Pezão vai ao STF pedir julgamento sobre royalties do petróleo

Ele disse que tentou antecipar recursos, mas recuou após taxa de risco


O governador do Rio de Janeiro, Luiz Fernando Pezão (PMDB), se reuniu com o presidente do Supremo Tribunal Federal, ministro Ricardo Lewandowski, para pedir o julgamento, ainda neste ano, de uma ação sobre a divisão dos royalties do petróleo.

Em 2013, a ministra Cármen Lúcia, do STF, suspendeu provisoriamente uma lei aprovada no Congresso naquele ano que diminuía a parcela de royalties pagos a estados e municípios produtores (como aqueles localizados no Rio de Janeiro e no Espírito Santo) em favor das demais unidades da Federação.

O Rio recebe a mesma parcela maior de antes, mas poderá perder se os ministro do STF resolverem manter a validade da lei, questionada na Corte pelo estado. Pezão manifestou expectativa para uma solução definitiva no STF.
“O estado no fim do ano tentou operação de antecipação de royalties do petróleo e, quando a gente foi realizar, com a ação que tem aqui, o risco cobrado pelo Banco do Brasil e pela Caixa Econômica Federal chegou a 70% [de juros], então não pude fazer a operação. Isso desequilibrou as finanças do Estado”, afirmou.

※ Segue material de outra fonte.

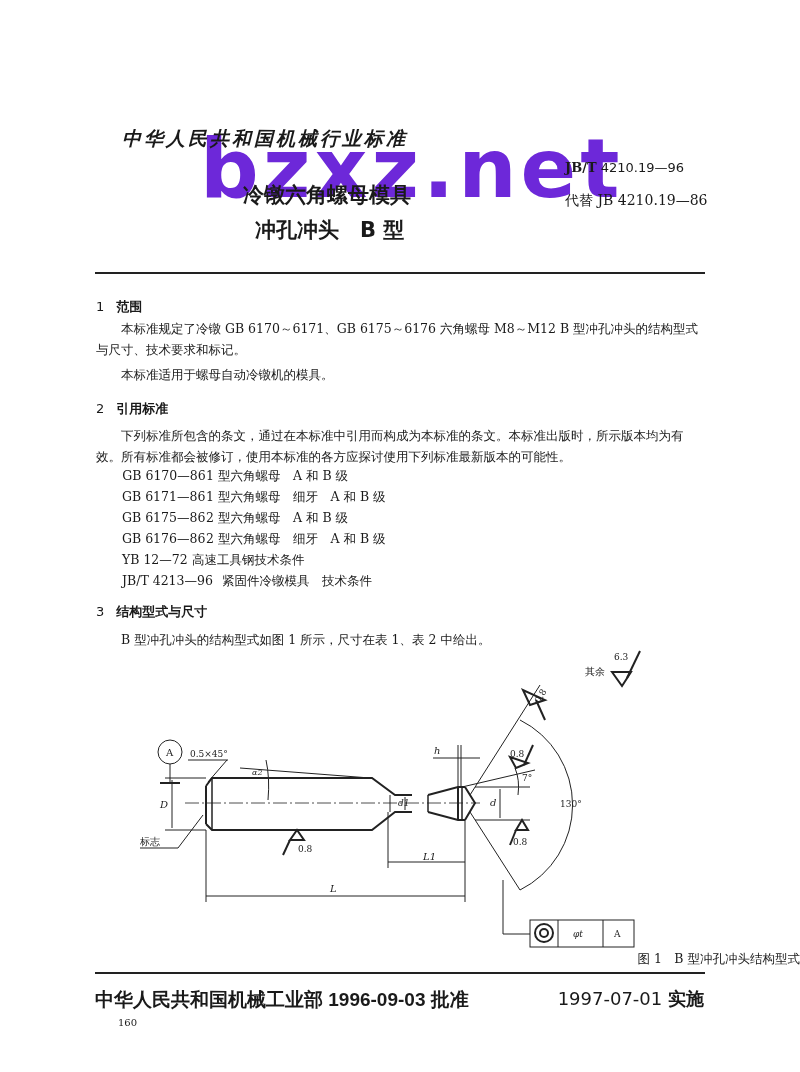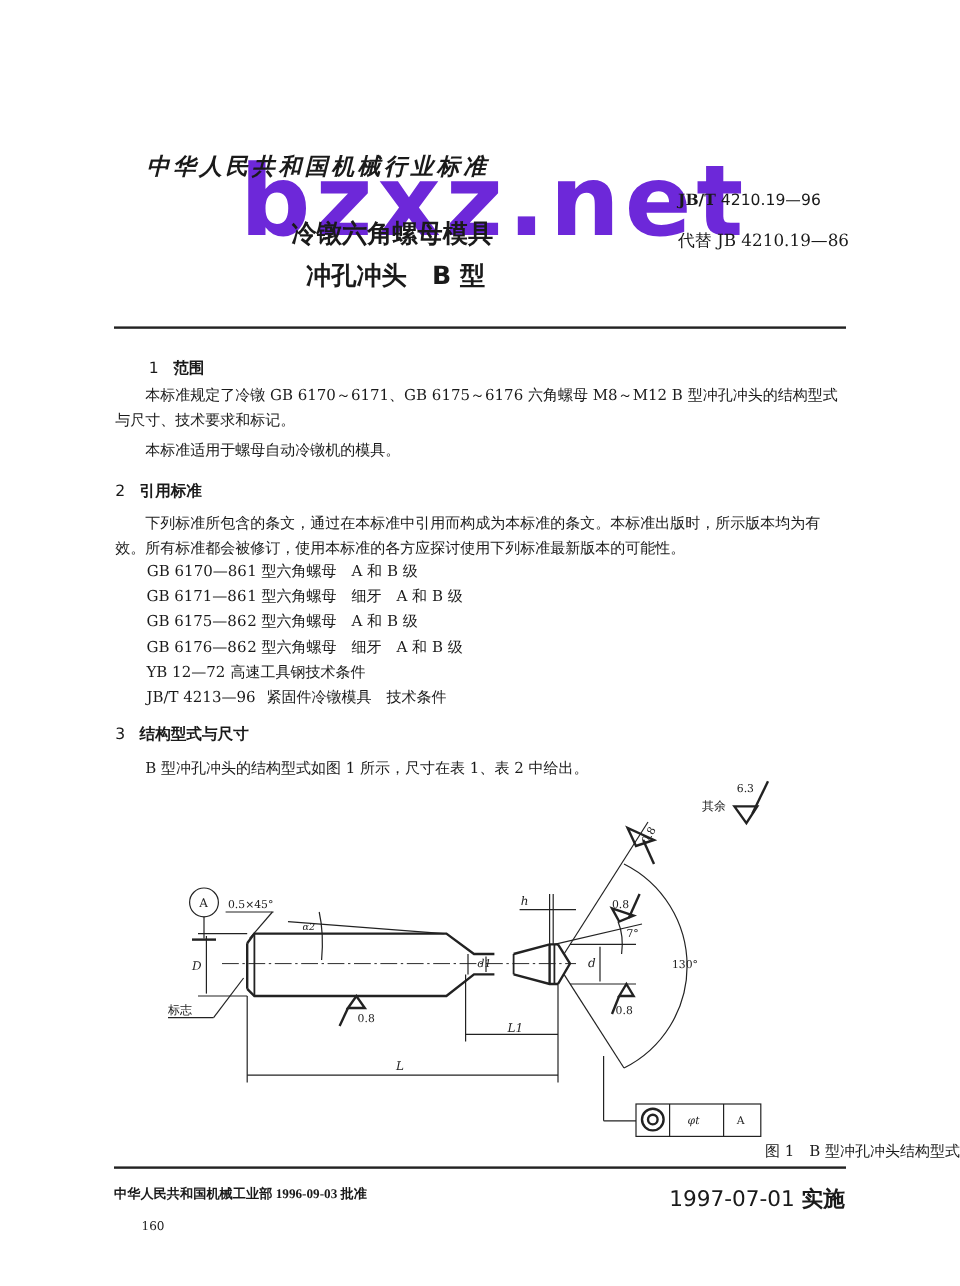--- a/index.html
+++ b/index.html
@@ -47,7 +47,7 @@
 
 <div class="abs rule" style="top:272px;"></div>
 
-<div class="abs sec-head" style="top:298px;margin-left:28px;">
+<div class="abs sec-head" style="top:298px;">
   <span class="num">1</span><span>范围</span>
 </div>
 <div class="abs para indent" style="top:318px;">本标准规定了冷镦 GB 6170～6171、GB 6175～6176 六角螺母 M8～M12 B 型冲孔冲头的结构型式与尺寸、技术要求和标记。</div>

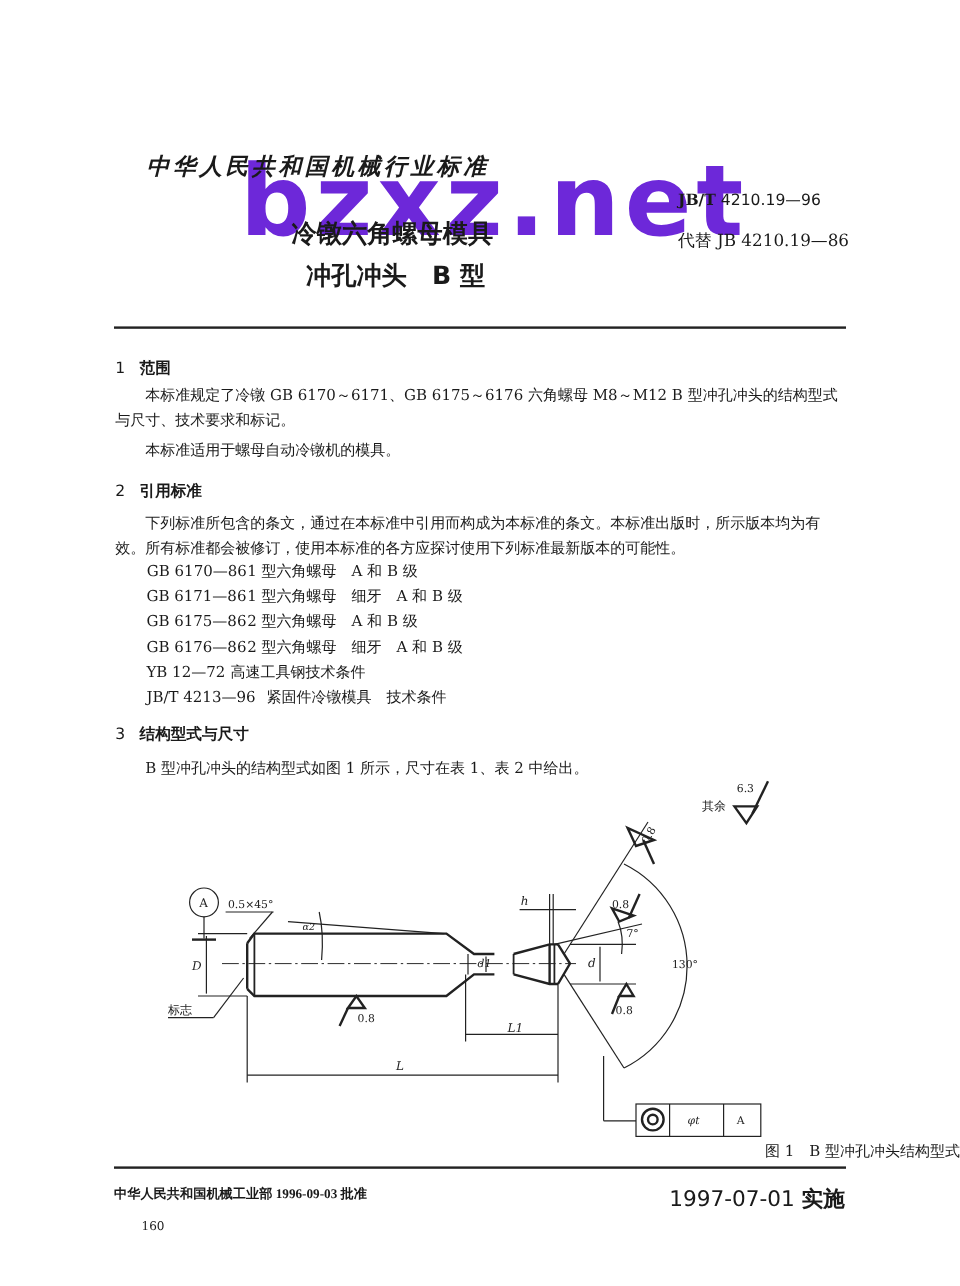--- a/index.html
+++ b/index.html
@@ -25,7 +25,7 @@
   .ref { left:122px; font-size:12.5px; }
   .ref .code { display:inline-block; width:84px; }
   .caption { left:0; width:800px; text-align:right; top:951px; font-size:12.5px; }
-  .footer-l { left:95px; top:987px; font-family:Liberation Serif, serif; font-weight:bold; font-size:11px; }
+  .footer-l { left:95px; top:987px; font-family:Liberation Sans, sans-serif; font-weight:bold; font-size:19px; }
   .footer-r { right:96px; top:987px; font-family:"DejaVu Sans", sans-serif; font-size:18px; }
   .footer-r b { font-weight:bold; }
   .page-no { left:118px; top:1017px; font-size:10px; }

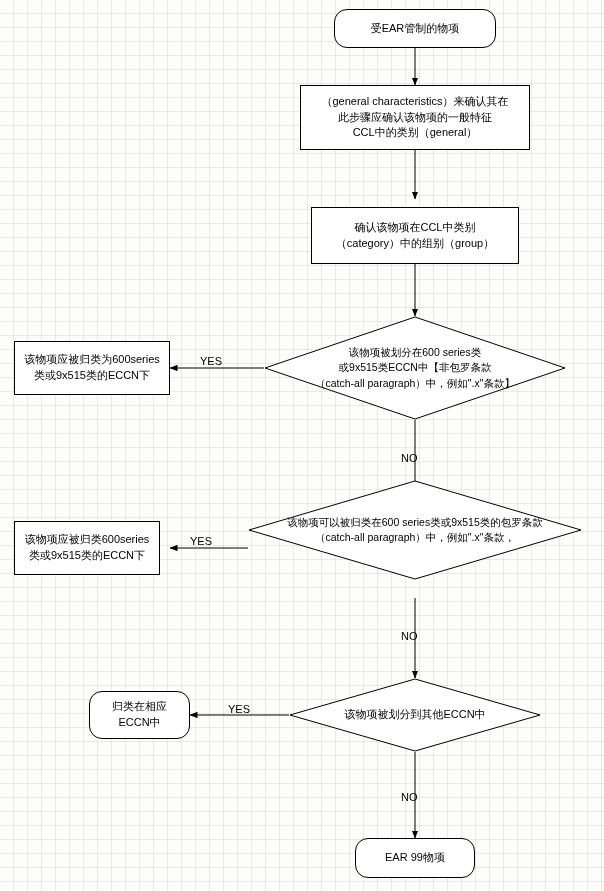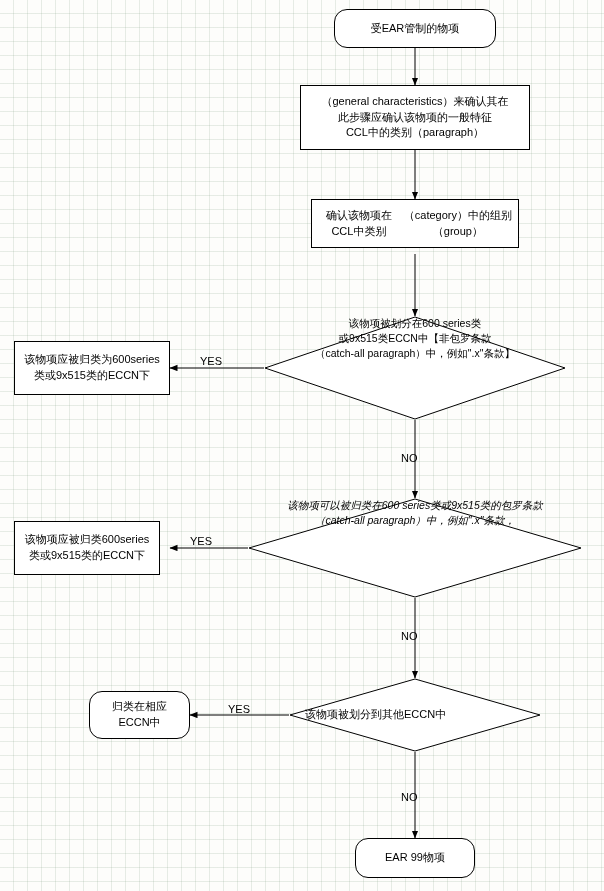--- a/index.html
+++ b/index.html
@@ -123,7 +123,7 @@
   <div class="node rect" style="left:300px; top:85px; width:230px; height:65px; flex-direction:column;">
     <span>（general characteristics）来确认其在</span>
     <span>此步骤应确认该物项的一般特征</span>
-    <span>CCL中的类别（paragraph）</span>
+    <span>CCL中的类别（general）</span>
   </div>
 
   <div class="node rect" style="left:311px; top:199px; width:208px; height:49px; flex-direction:row;">

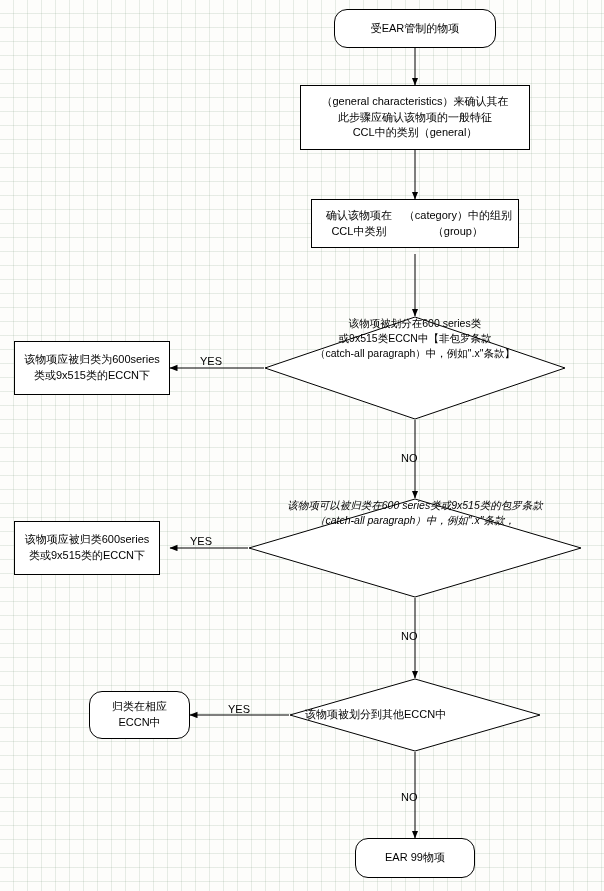--- a/index.html
+++ b/index.html
@@ -126,7 +126,7 @@
     <span>CCL中的类别（general）</span>
   </div>
 
-  <div class="node rect" style="left:311px; top:199px; width:208px; height:49px; flex-direction:row;">
+  <div class="node rect" style="left:311px; top:207px; width:208px; height:57px; flex-direction:column;">
     <span>确认该物项在CCL中类别</span>
     <span>（category）中的组别（group）</span>
   </div>

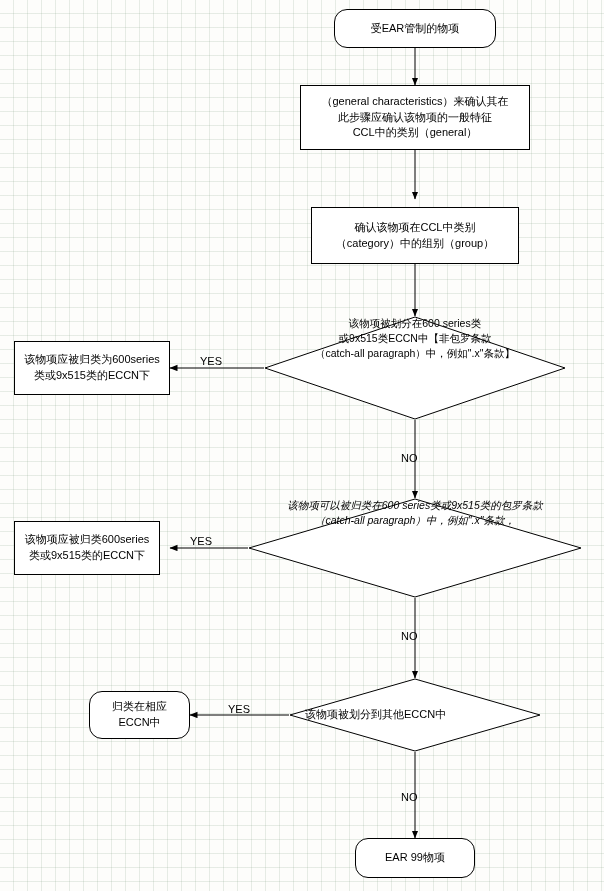--- a/index.html
+++ b/index.html
@@ -61,6 +61,7 @@
     height: 100%;
     display: flex;
     align-items: center;
+    justify-content: center;
     text-align: center;
     font-size: 11px;
     line-height: 1.45;

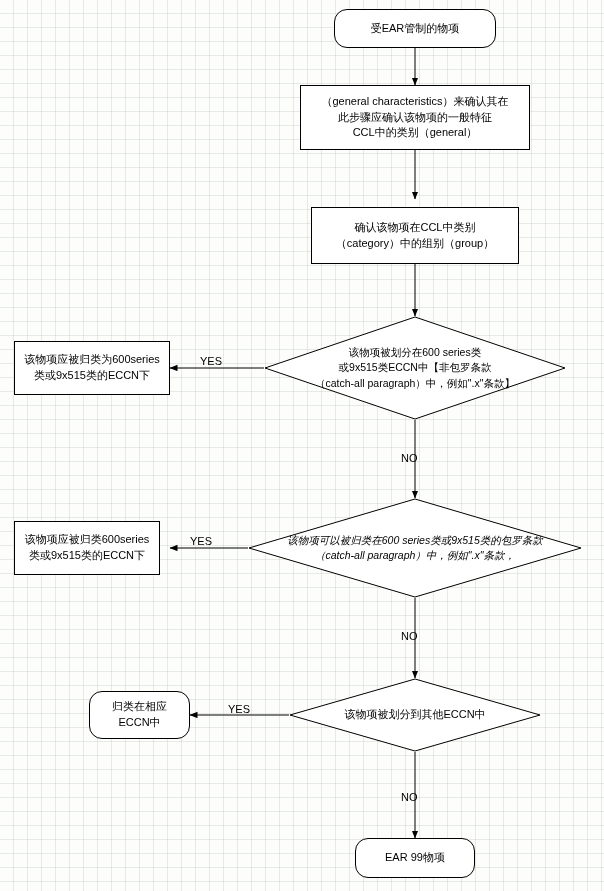--- a/index.html
+++ b/index.html
@@ -148,7 +148,7 @@
     <span>类或9x515类的ECCN下</span>
   </div>
 
-  <div class="diamond-wrap" style="left:248px; top:498px; width:334px; height:100px;font-style:italic;">
+  <div class="diamond-wrap" style="left:248px; top:480px; width:334px; height:100px;">
     <svg width="334" height="100">
       <polygon points="167,1 333,50 167,99 1,50" fill="#ffffff" stroke="#000" stroke-width="1"></polygon>
     </svg>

Os governos do Rio e do Espírito Santo tentam derrubar a lei, alegando que a redistribuição quebraria os estados e não traria benefícios significativos a todos os outros estados e municípios que receberiam frações menores do bolo. “Um recurso que a gente recebe há m,ais de 20 anos e que hoje a gente não tem a titularidade e a garantia de que é do estado. Então, além de todos os problemas que nós estamos vivenciando, com a ação da Petrobras, com a queda dos negócios da Petrobras, a queda do barril do petróleo, isso impacta muito”, disse Pezão.